[What is needed]:
Only lines holding "none" are needed; copy each of them from the data below.

%%

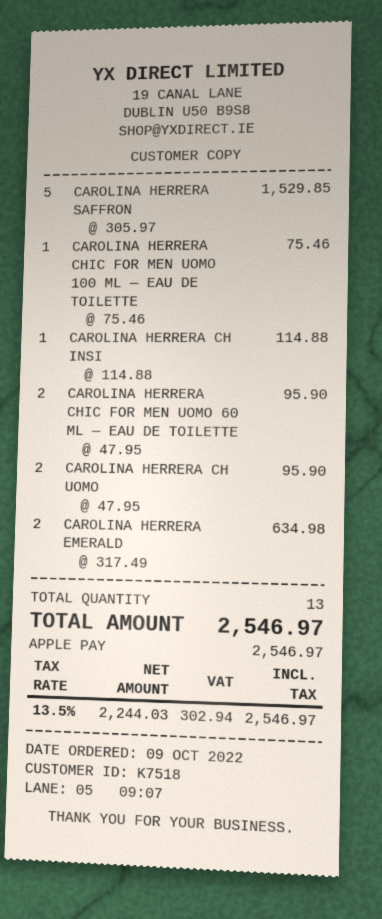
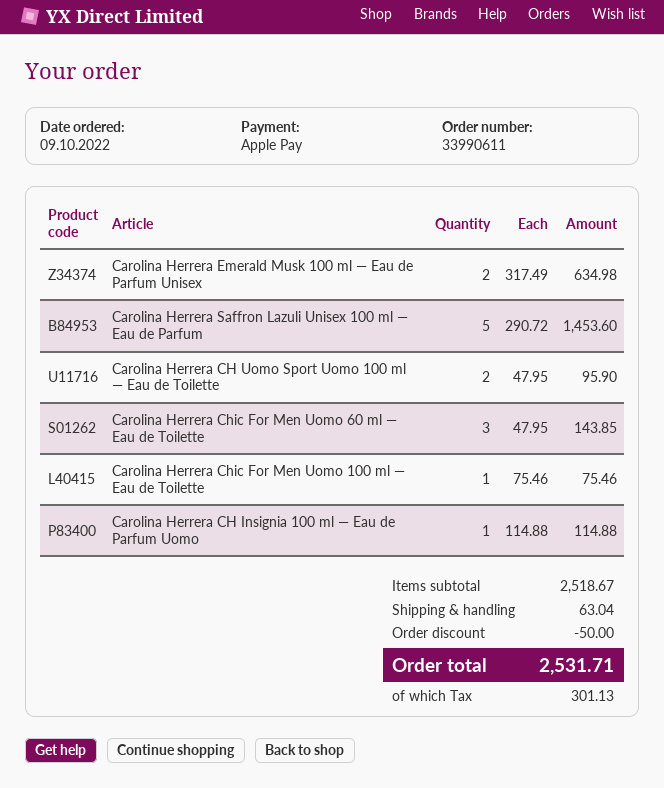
CAROLINA HERRERA SAFFRON: 5 x 305.97 = 1529.85 -> 5 x 290.72 = 1453.60
CAROLINA HERRERA CHIC FOR MEN UOMO 60 ML — EAU DE TOILETTE: 2 x 47.95 = 95.90 -> 3 x 47.95 = 143.85
discount: none -> 50.00
shipping: none -> 63.04
tax: 302.94 -> 301.13
total: 2546.97 -> 2531.71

%%

[Exercise response]:
discount: none -> 50.00
shipping: none -> 63.04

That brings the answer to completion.